Re: [bugfix] commit timestamps ERROR on lookup of FrozenTransactionId

From: Craig Ringer <craig(at)2ndquadrant(dot)com>
To: Andres Freund <andres(at)anarazel(dot)de>
Cc: PostgreSQL Hackers <pgsql-hackers(at)postgresql(dot)org>
Subject: Re: [bugfix] commit timestamps ERROR on lookup of FrozenTransactionId
Date: 2016-11-24 01:04:39
Message-ID: CAMsr+YEDXVMeD7vxtcs-HUTUB29eq=BAX+6ZHJTO7_tpvkjUuQ@mail.gmail.com
Views: Raw Message | Whole Thread | Download mbox | Resend email
Thread:
Lists: pgsql-hackers

On 24 November 2016 at 02:32, Andres Freund <andres(at)anarazel(dot)de> wrote:
> Hi,
>
> On 2016-11-23 20:58:22 +0800, Craig Ringer wrote:
>> Today I ran into an issue where commit timestamp lookups were failing with
>>
>> ERROR: cannot retrieve commit timestamp for transaction 2
>>
>> which is of course FrozenTransactionId.
>>
>> TransactionIdGetCommitTsData(...) ERRORs on !TransactionIdIsNormal(),
>> which I think is wrong. Attached is a patch to make it return 0 for
>> FrozenTransactionId and BootstrapTransactionId, like it does for xids
>> that are too old.
>
> Why? It seems quite correct to not allow lookups for special case
> values, as it seems sensible to give them special treatmeant at the call
> site?

It's surprising behaviour that doesn't make sense. Look at it this way:

- We do some work, generating rows that have commit timestamps
- TransactionIdGetCommitTsData() on those rows returns their cts fine
- The commit timestamp data ages out
- TransactionIdGetCommitTsData() returns 0 on these rows
- vacuum comes alone and freezes the rows, even though nothing's changed
- TransactionIdGetCommitTsData() suddenly ERRORs

Nothing has meaningfully changed on these rows. They have gone from
"old, committed, past the commit timestamp threshold" to "old,
commited, past the commit timestamp threshold, frozen".

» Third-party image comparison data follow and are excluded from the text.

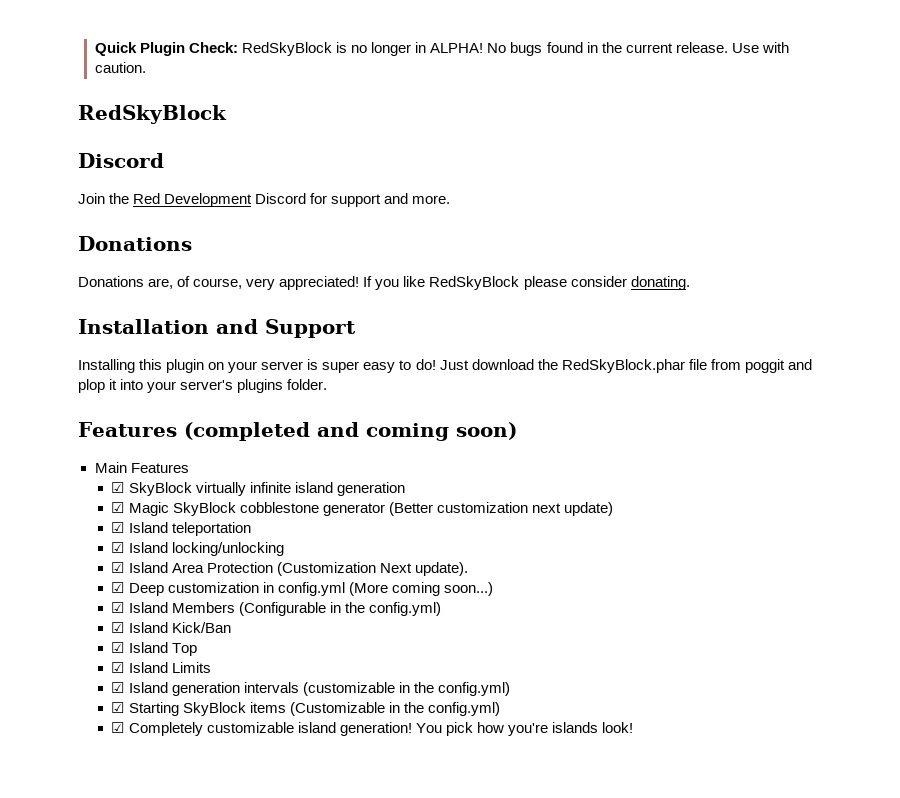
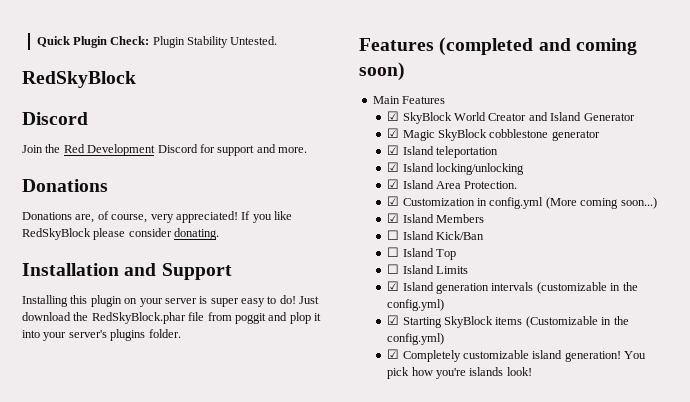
[242,42,789,56] [94,62,146,73] RedSkyBlock is no longer in ALPHA! No bugs found in the current release. Use with caution. -> [152,36,278,48] Plugin Stability Untested.
[195,482,405,496] virtually infinite island generation -> [454,112,635,121] World Creator and Island Generator
[388,502,613,516] (Better customization next update) -> (600, 135) none
[206,562,468,576] [111,582,259,596] Protection (Customization Next update). // ☑ Deep customization -> [464,181,518,189] [387,196,475,206] Protection. // ☑ Customization
[238,602,441,616] [111,622,125,633] (Configurable in the config.yml) // ☑ -> [387,230,400,240] // ☐
[111,642,125,653] ☑ -> [387,247,400,257] ☐
[111,662,125,673] ☑ -> [387,264,400,274] ☐

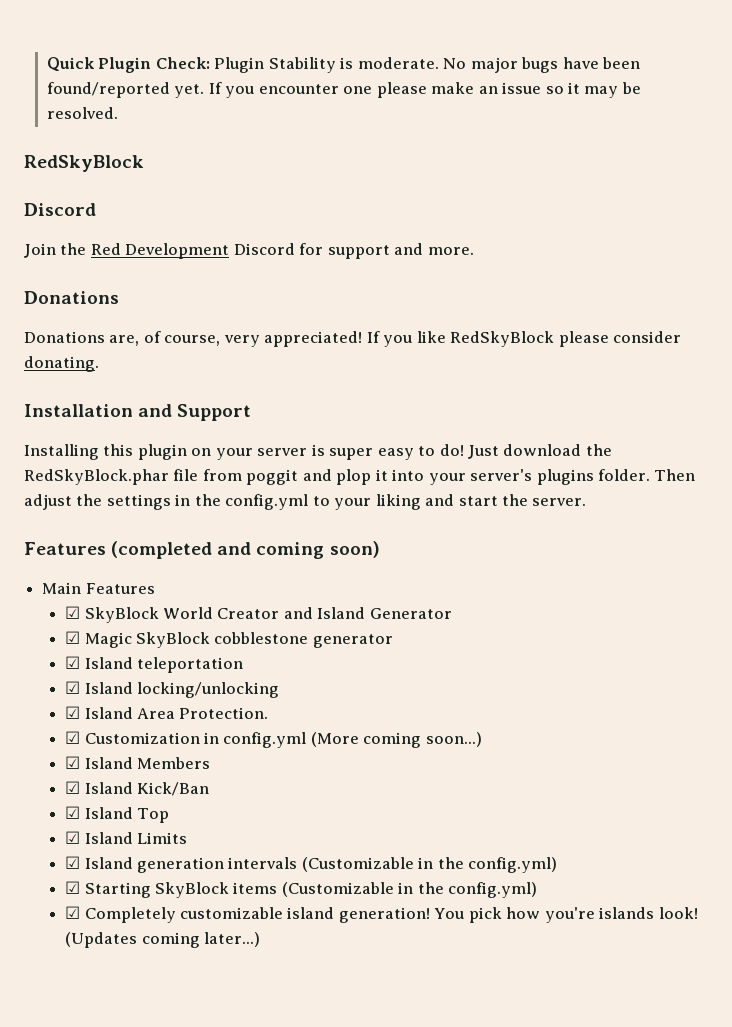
[230,36,278,45] Untested. -> [340,57,640,73] [46,82,641,98] [46,107,118,119] is moderate. No major bugs have been found/reported yet. If you encounter one please make an issue so it may be resolved.
(181, 333) none -> [654,469,696,481] [24,494,587,510] Then adjust the settings in the config.yml to your liking and start the server.
[387,230,400,240] ☐ -> [65,781,81,794] ☑
[387,247,400,257] ☐ -> [65,806,81,819] ☑
[387,264,400,274] ☐ -> [65,831,81,844] ☑
[536,282,607,294] (customizable -> [301,857,414,872] (Customizable
(532, 371) none -> [65,932,261,948] (Updates coming later...)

It makes no sense to ERROR when vacuum gets around to freezing the
tuples, when we don't also ERROR when we pass the cts threshold.

ERRORing on BootstrapTransactionId is slightly more reasonable since
those rows can never have had a cts in the first place, but it's also
unnecessary since they're effectively "oldest always-committed xids".

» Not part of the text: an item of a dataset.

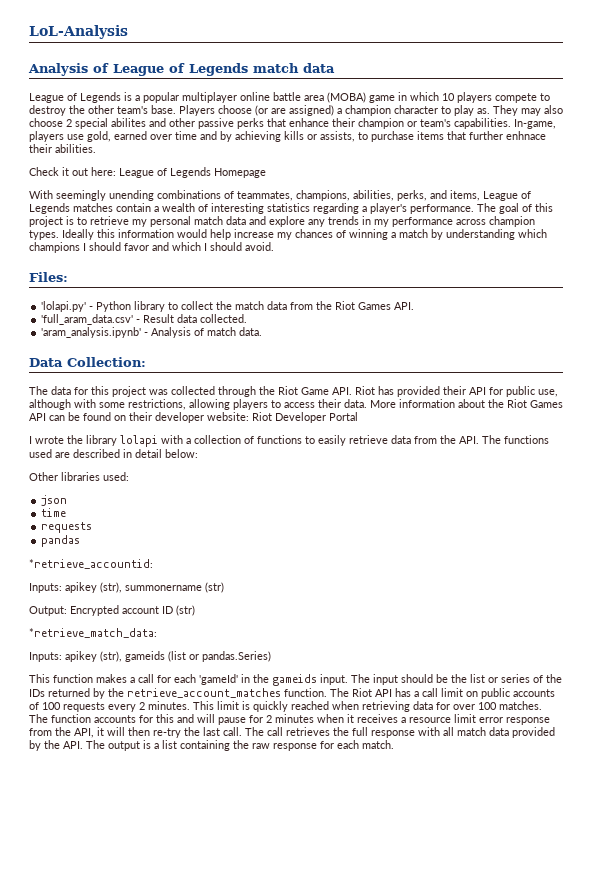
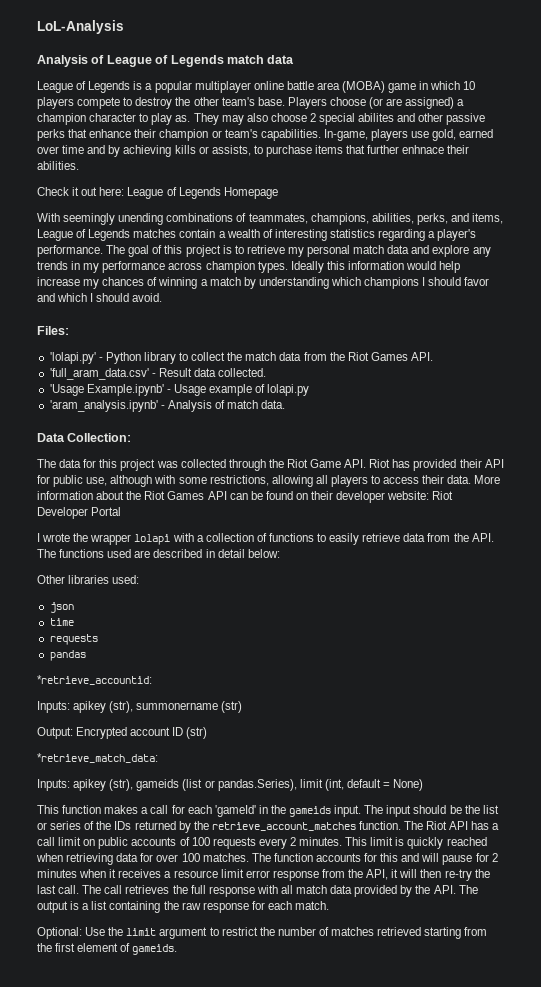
(248, 318) none -> [49,384,310,396] // 'Usage Example.ipynb' - Usage example of lolapi.py
(230, 404) none -> [315,475,328,484] all
[86,435,117,446] library -> [90,534,132,545] wrapper
[202,651,271,662] pandas.Series) -> [217,779,424,791] pandas.Series), limit (int, default = None)
(394, 744) none -> [37,927,488,939] [37,943,178,955] // Optional: Use the limit argument to restrict the number of matches retrieved starting from the first element of gameids.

Making it ERROR on FrozenTransactionId was a mistake and should be corrected.

>> IMO this should be back-patched to 9.6 and, without the TAP test part,
>> to 9.5.
>
> Why would we want to backpatch a behaviour change, where arguments for
> the current and proposed behaviour exists?

I don't think it's crucial since callers can just work around it, but
IMO the current behaviour is a design oversight that should be
corrected and can be safely and sensibly corrected. Nobody's going to
rely on FrozenTransactionId ERRORing.

I don't think a backpatch is crucial though; as you note, C-level
callers can work around the problem pretty simply, and that's just
what I've done in pglogical for existing versions. I just think it's
ugly, should be fixed, and is safe to fix.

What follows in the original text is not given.